He saw Liz frown when he said that, but he didn’t waver. She probably would have wanted him to wait a little longer before revealing that Julie had counsel, but what the hell. There had to be something going on over there. Something bad. He identified Elizabeth DeWinter as Julie’s attorney, then said good night and hung up.
“How’d he react?” Liz asked.
“Audible gulp. Said he’d pass it right along. And twenty-one hundred is when they want you back in Mother Bancroft,” he told Julie.
“He mention searching my room?” she asked.
“Nope. Just that he wanted you back at Bancroft, in his office, as soon as possible. He was trying for a little bluster, as in, Right now would be nice, until I mentioned Liz here. He didn’t seem to know what to do then.”
“Okay,” Liz interjected. “I don’t propose to spend the evening in Bancroft Hall. If they want to ask more questions when you get back, you reiterate that you’re not talking to anyone until your lawyer is present, and your lawyer’s not available until normal working hours tomorrow morning. On the other hand, see if you can find out why NCIS agents were in your room. I’ll be interested to see what they say, if anything. Especially if they use the inspection pretense.”
Julie was shaking her head slowly. “I don’t know what’s going down here,” she said in a small voice. “I haven’t done anything. Not to that plebe, nor to anyone else.”

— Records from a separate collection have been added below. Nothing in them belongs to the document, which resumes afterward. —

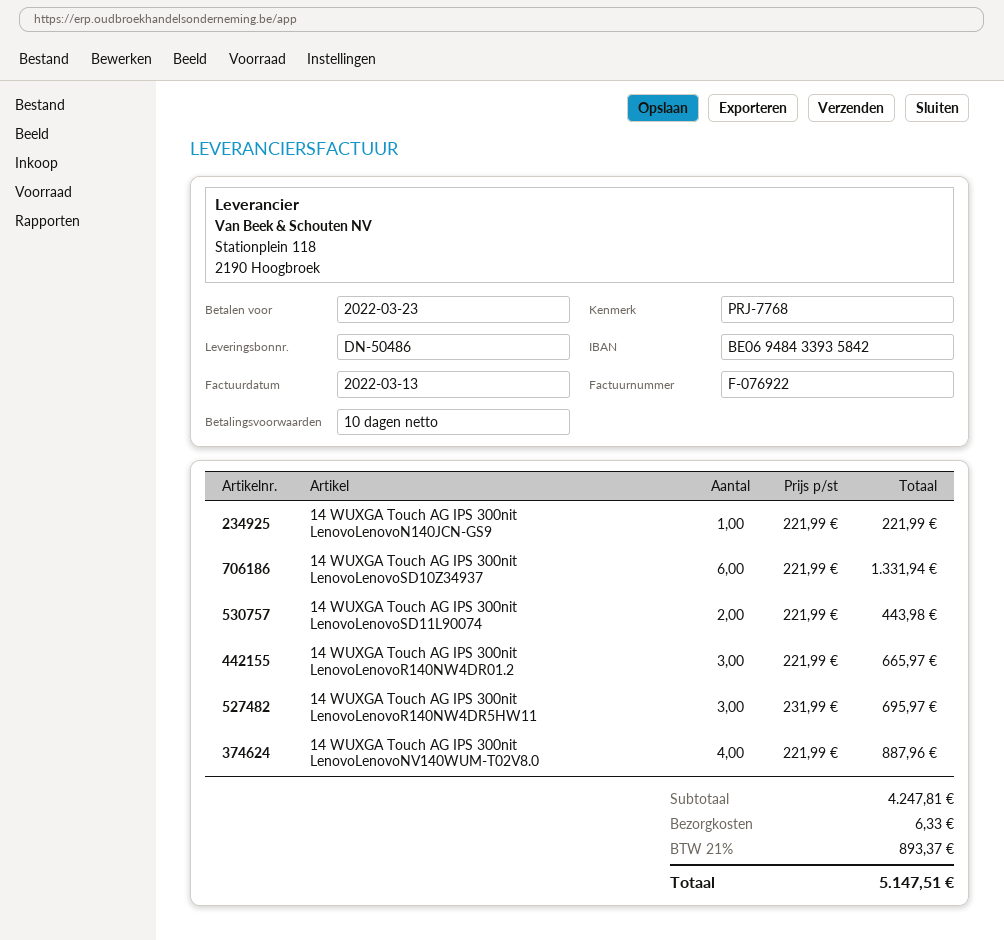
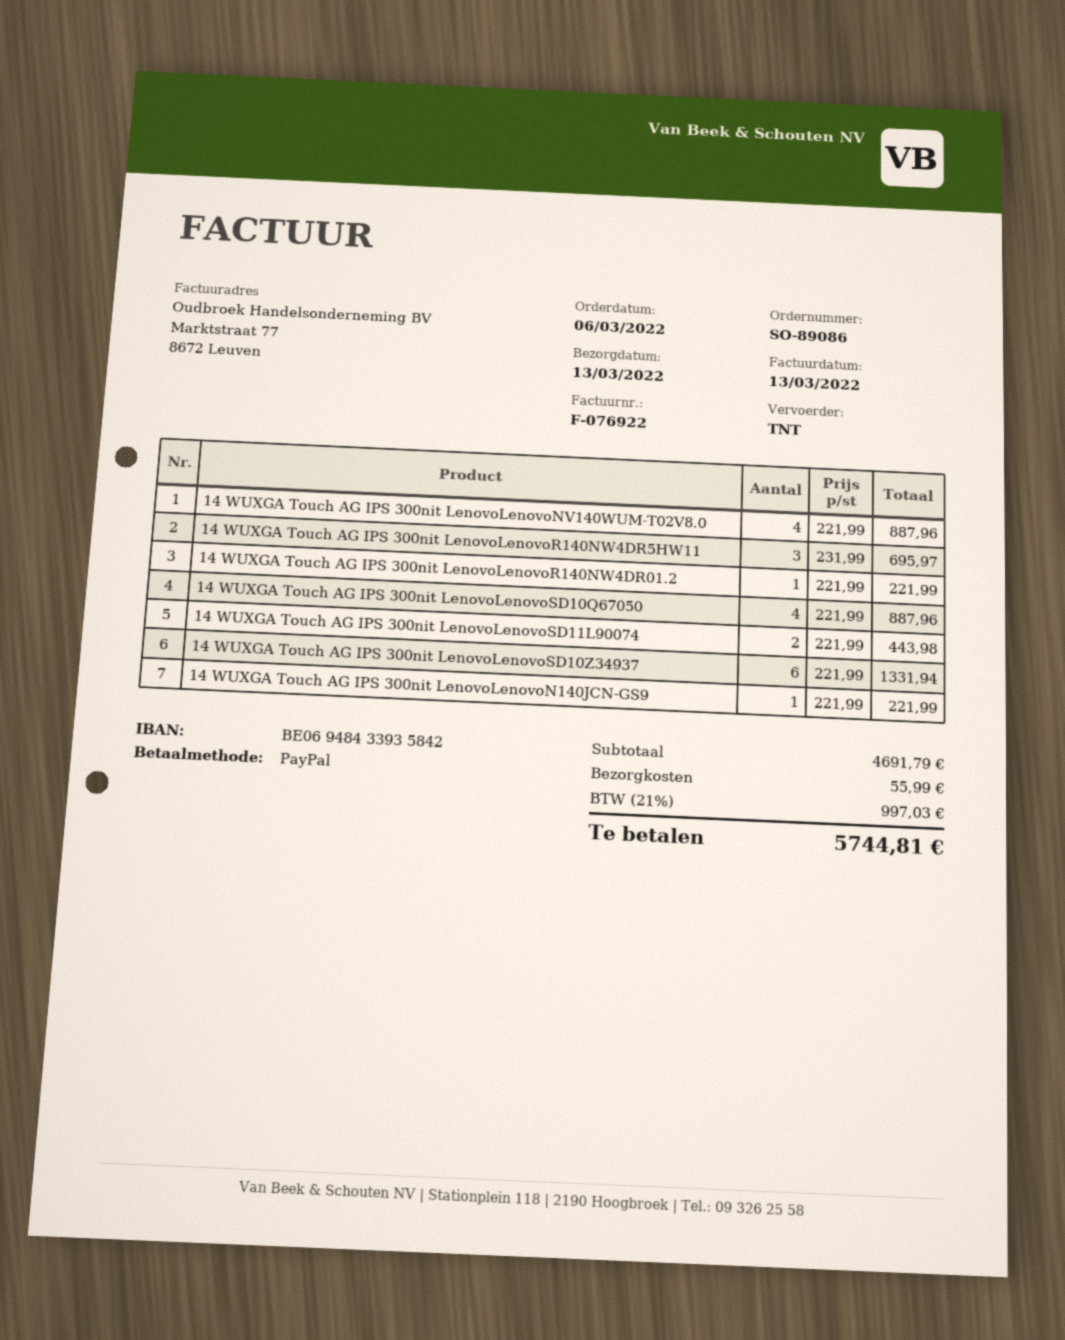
14 WUXGA Touch AG IPS 300nit LenovoLenovoR140NW4DR01.2: 3 x 221.99 = 665.97 -> 1 x 221.99 = 221.99
14 WUXGA Touch AG IPS 300nit LenovoLenovoSD10Q67050: none -> 4 x 221.99 = 887.96
subtotal: 4247.81 -> 4691.79
shipping: 6.33 -> 55.99
tax: 21% = 893.37 -> 21% = 997.03
total: 5147.51 -> 5744.81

“Good,” Liz said brightly. “Ev, is this how the Navy usually does business?”
“The Naval Academy isn’t the Navy,” he said immediately. “But, once you swear the oath, you do surrender a lot of civil liberties when you go into military service.”

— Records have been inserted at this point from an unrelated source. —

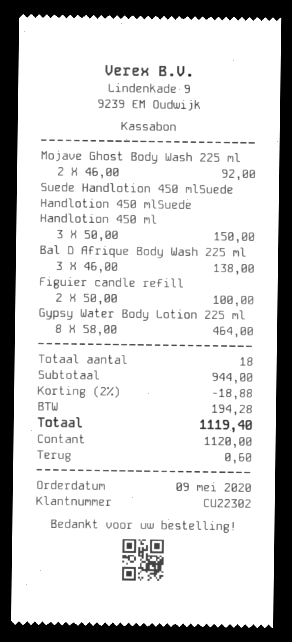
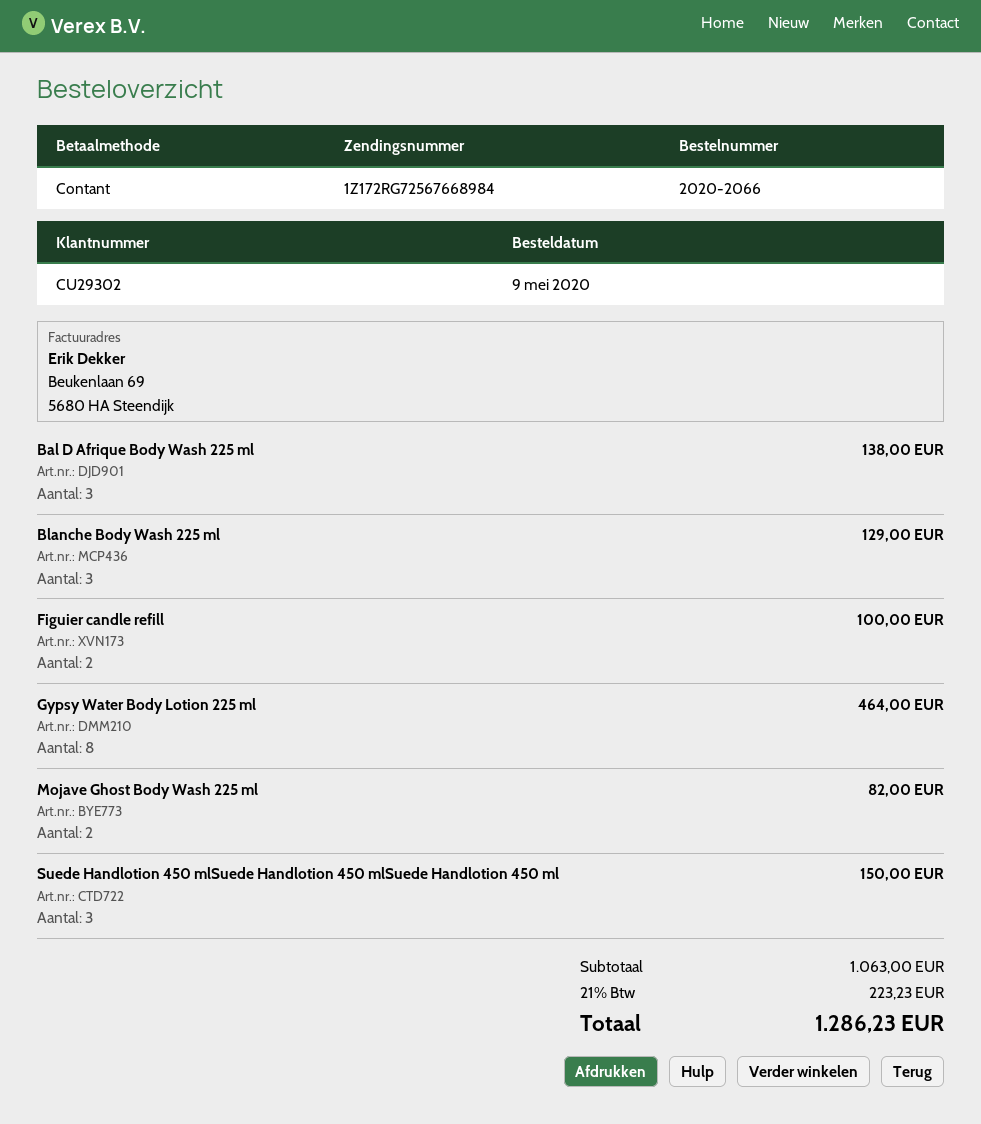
customer number: CU22302 -> CU29302
Mojave Ghost Body Wash 225 ml: 2 for 92.00 -> 2 for 82.00
Blanche Body Wash 225 ml: none -> 3 for 129.00
subtotal: 944.00 -> 1063.00
discount: 2% = 18.88 -> none
tax: 194.28 -> 223.23
total: 1119.40 -> 1286.23

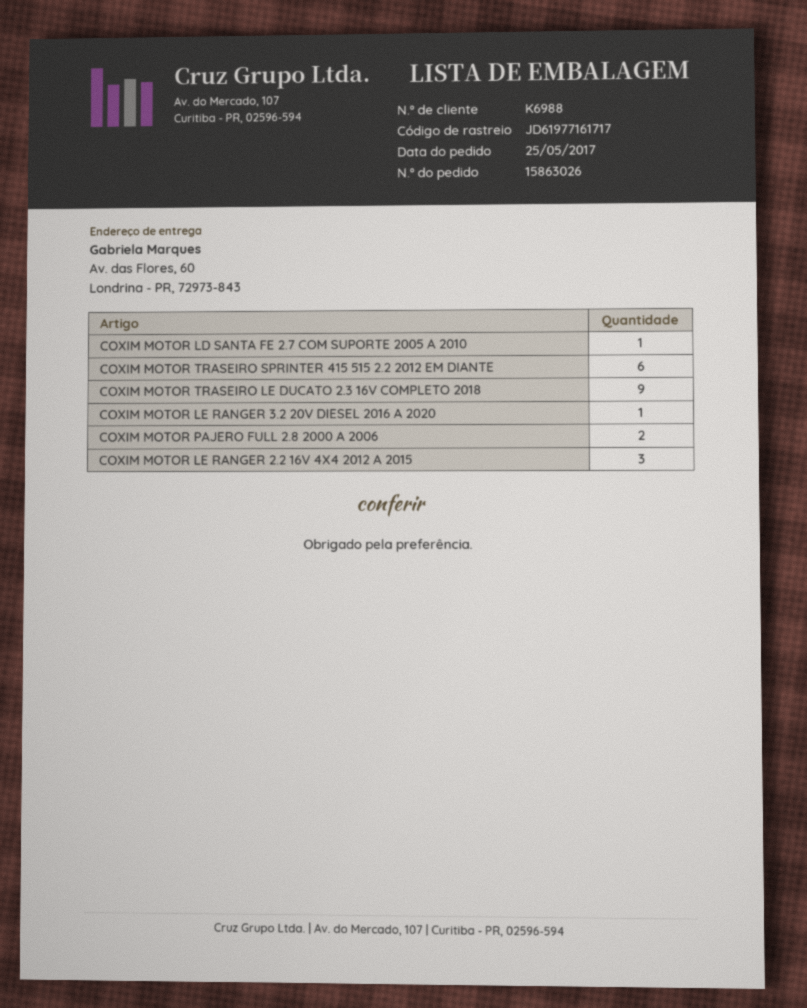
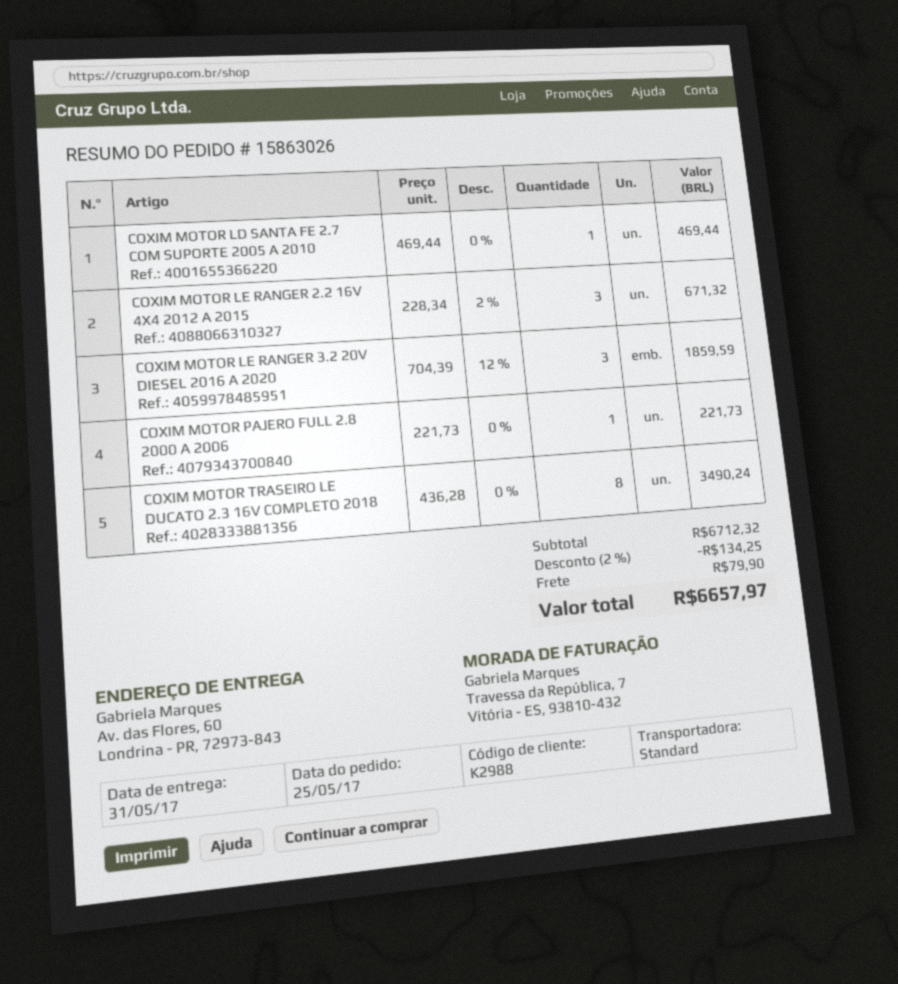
customer number: K6988 -> K2988
COXIM MOTOR TRASEIRO SPRINTER 415 515 2.2 2012 EM DIANTE: 6 -> none
COXIM MOTOR TRASEIRO LE DUCATO 2.3 16V COMPLETO 2018: 9 -> 8
COXIM MOTOR LE RANGER 3.2 20V DIESEL 2016 A 2020: 1 -> 3
COXIM MOTOR PAJERO FULL 2.8 2000 A 2006: 2 -> 1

“So they could go in and search her room just because they wanted to?”
“They can do a room inspection anytime they want to.”
“Using NCIS agents?” Julie asked.
“Well, that’s a point,” he admitted. “But if the OOD was present, they could simply say they were along for the ride while he did the inspection.” He turned back to Liz. “But look: If military law’s been invoked-you know, the UCMJ-and they’re getting ready to accuse Julie of something, maybe she needs to ask for a military co-counsel.” He paused, realizing Liz might take that wrong. “I mean, um, I don’t mean-”

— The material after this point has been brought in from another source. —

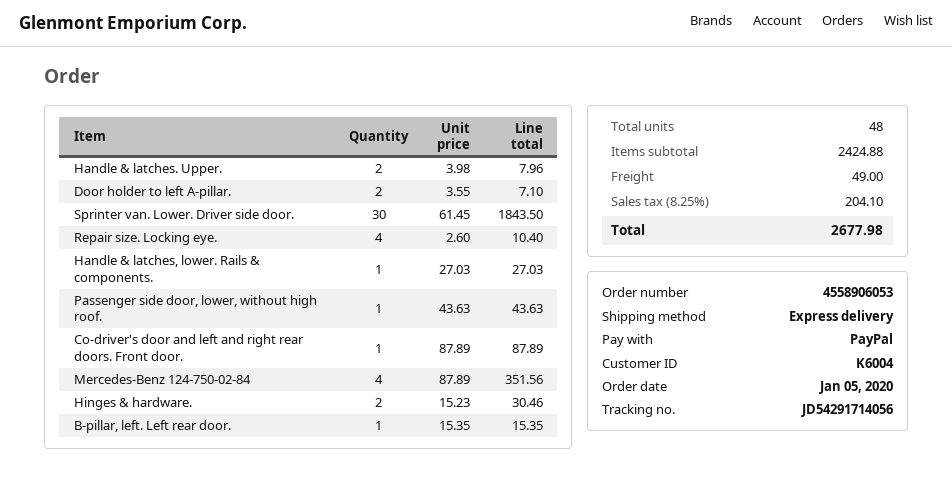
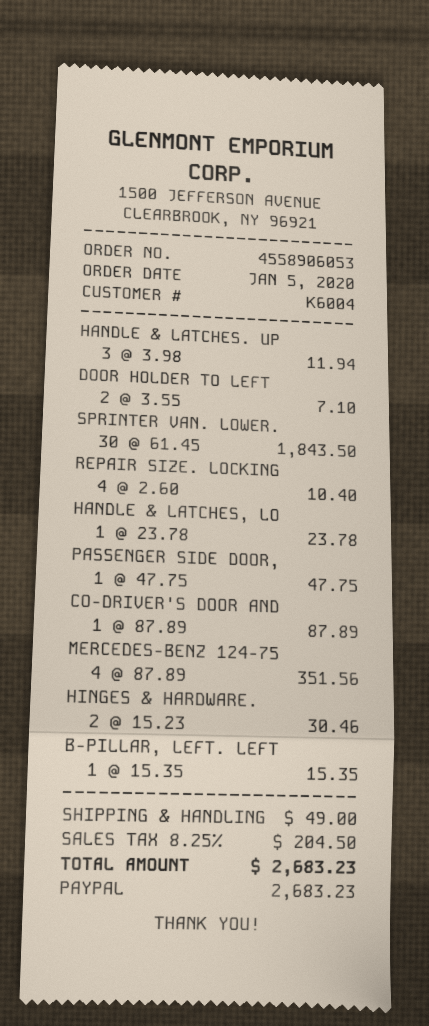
Handle & latches. Upper.: 2 x 3.98 = 7.96 -> 3 x 3.98 = 11.94
Handle & latches, lower. Rails & components.: 1 x 27.03 = 27.03 -> 1 x 23.78 = 23.78
Passenger side door, lower, without high roof.: 1 x 43.63 = 43.63 -> 1 x 47.75 = 47.75
tax: 8.25% = 204.10 -> 8.25% = 204.50
total: 2677.98 -> 2683.23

She let him off the hook. “I understand what you’re saying. Military law is different. But I don’t think we’re there yet. Besides, if it comes to that, we don’t let them appoint a JAG defense counsel. We’ll go get our own, preferably from somewhere outside the Academy.”
“Defense counsel?” Julie squeaked. Ev could see real fear in her eyes now.
“Normally, I’d tell you to relax, Julie,” Liz said, “But what you need to be now is vigilant. They’re going to be afraid of me, or at least more afraid of me than they would be of some JAG lawyer they appoint as your defense counsel. A midshipman is dead, and that’s serious enough. Somehow, it involves you. Beyond that, we don’t know squat. Which means our next step is to make them tell us.”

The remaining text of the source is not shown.